WHAT THIS TASK INVOLVES »
Find every line below where the string "weight" shows up, and copy those lines.

DATA »
--------------------

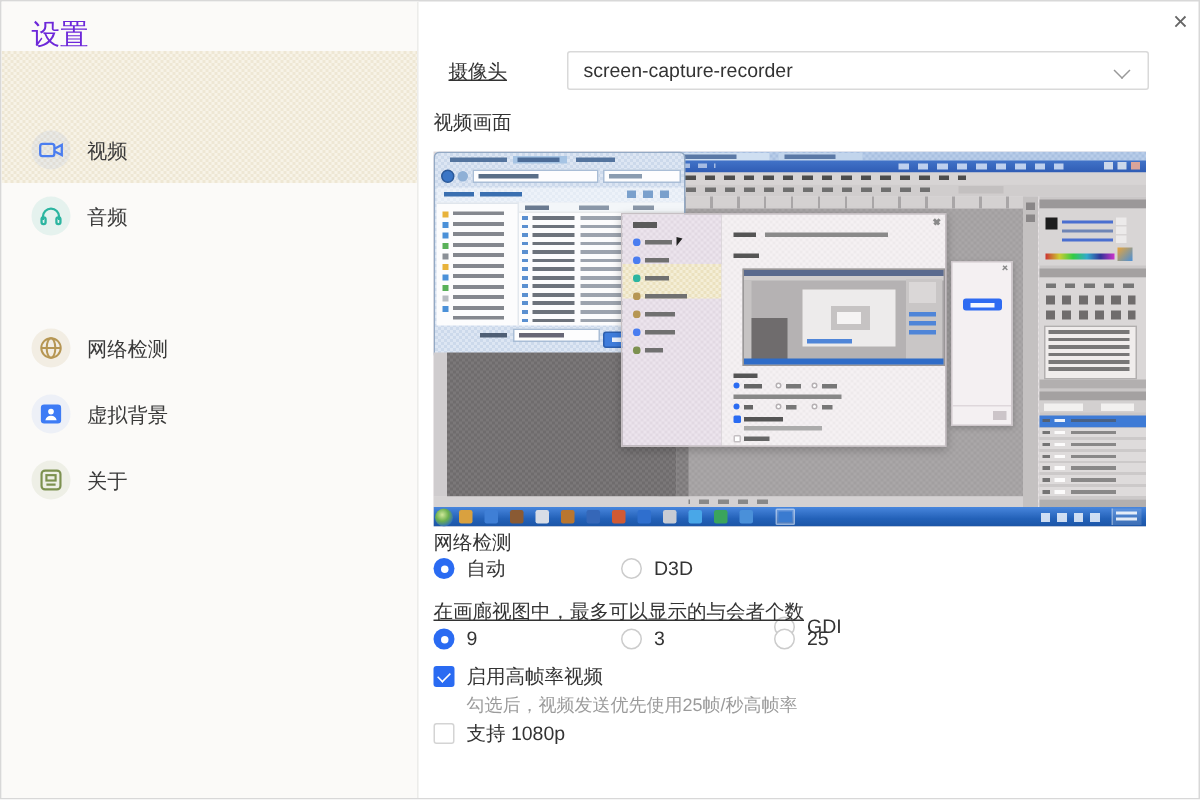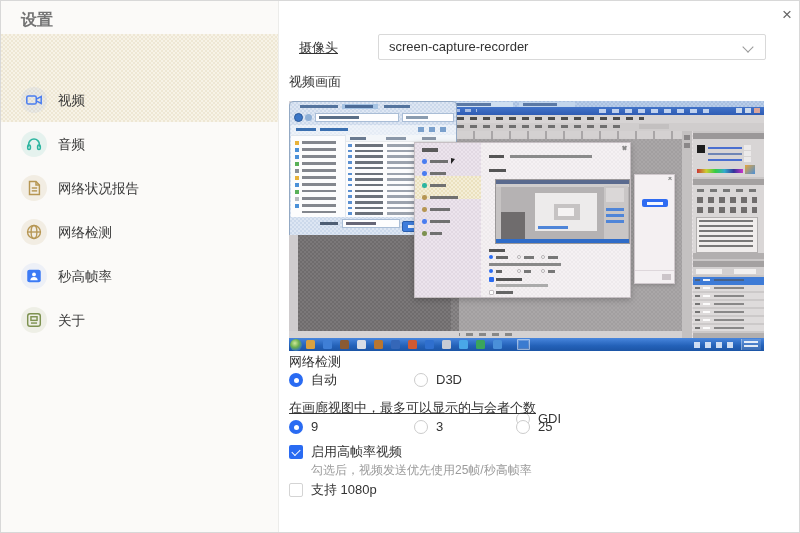--- a/index.html
+++ b/index.html
@@ -15,7 +15,7 @@
 
   
   .sidebar{left:0;top:0;width:278px;height:533px;background:#fbfaf8;border-right:1px solid #ececea;box-sizing:border-box;}
-  .sb-title{left:20px;top:9px;font-size:16px;font-weight:700;color:#737373;}
+  .sb-title{left:20px;top:9px;font-size:19px;font-weight:400;color:#6d28d9;}
   .sb-hl{left:0;top:33px;width:277px;height:88px;--a:#f7f3e7;--b:#eee7d4;}
   .sb-item{left:0;width:277px;height:44px;cursor:pointer;}
   .sb-ico{position:absolute;left:20px;top:9px;width:26px;height:26px;border-radius:50%;display:flex;align-items:center;justify-content:center;}

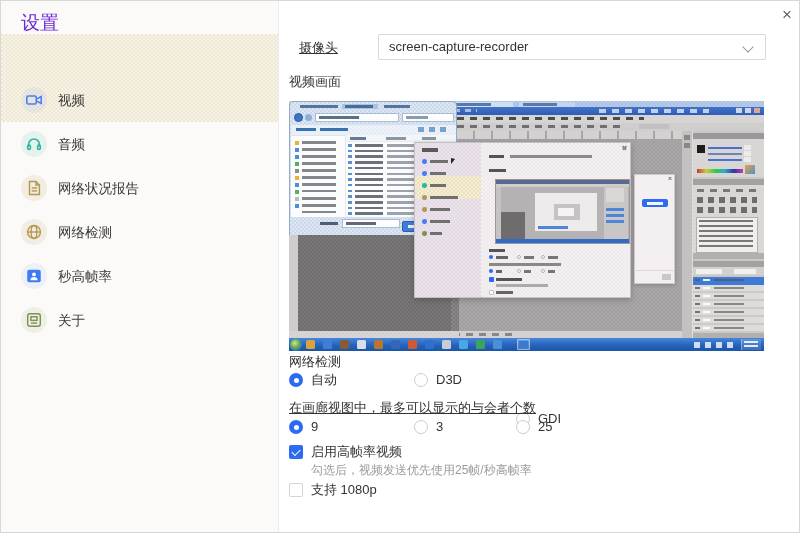--- a/index.html
+++ b/index.html
@@ -74,19 +74,6 @@
       <span class="sb-label">音频</span>
     </div>
 
-    <div class="ab sb-item" style="top:165px;">
-      <span class="sb-ico" style="background:rgba(182,150,83,.12);">
-        <svg width="18" height="18" viewBox="0 0 20 20">
-            <g stroke="#b69653" stroke-width="1.6" fill="none">
-              <path d="M5 2.8 h7.2 L16 6.6 V17.2 H5 z"></path>
-              <path d="M12.2 2.8 V6.6 H16"></path>
-              <line x1="7.5" y1="10" x2="13.5" y2="10"></line>
-              <line x1="7.5" y1="13.2" x2="13.5" y2="13.2"></line>
-            </g>
-          </svg>
-      </span>
-      <span class="sb-label">网络状况报告</span>
-    </div>
 
     <div class="ab sb-item" style="top:209px;">
       <span class="sb-ico" style="background:rgba(182,150,83,.12);">

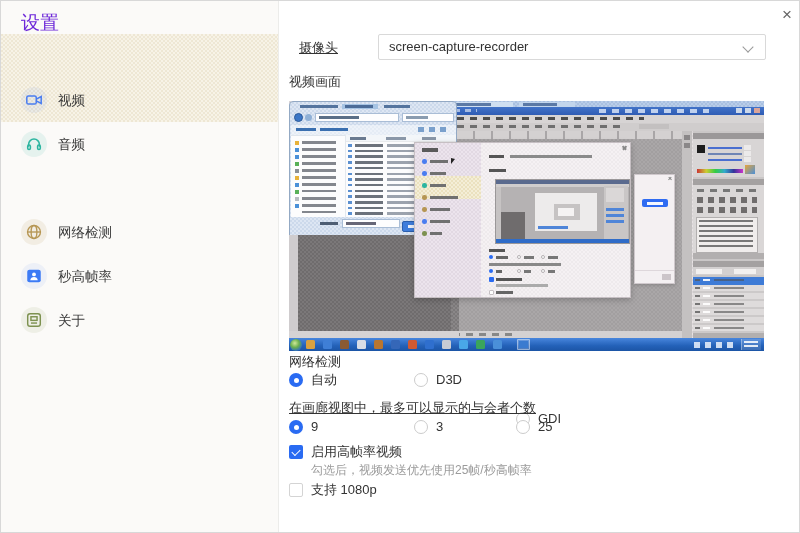--- a/index.html
+++ b/index.html
@@ -96,7 +96,7 @@
             <path d="M5.8 14.6 a4.3 4.3 0 0 1 8.4 0 z" fill="#fff"></path>
           </svg>
       </span>
-      <span class="sb-label">秒高帧率</span>
+      <span class="sb-label">虚拟背景</span>
     </div>
 
     <div class="ab sb-item" style="top:297px;">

--------------------

WRITTEN SOLUTION »
-  .sb-title{left:20px;top:9px;font-size:16px;font-weight:700;color:#737373;}
+  .sb-title{left:20px;top:9px;font-size:19px;font-weight:400;color:#6d28d9;}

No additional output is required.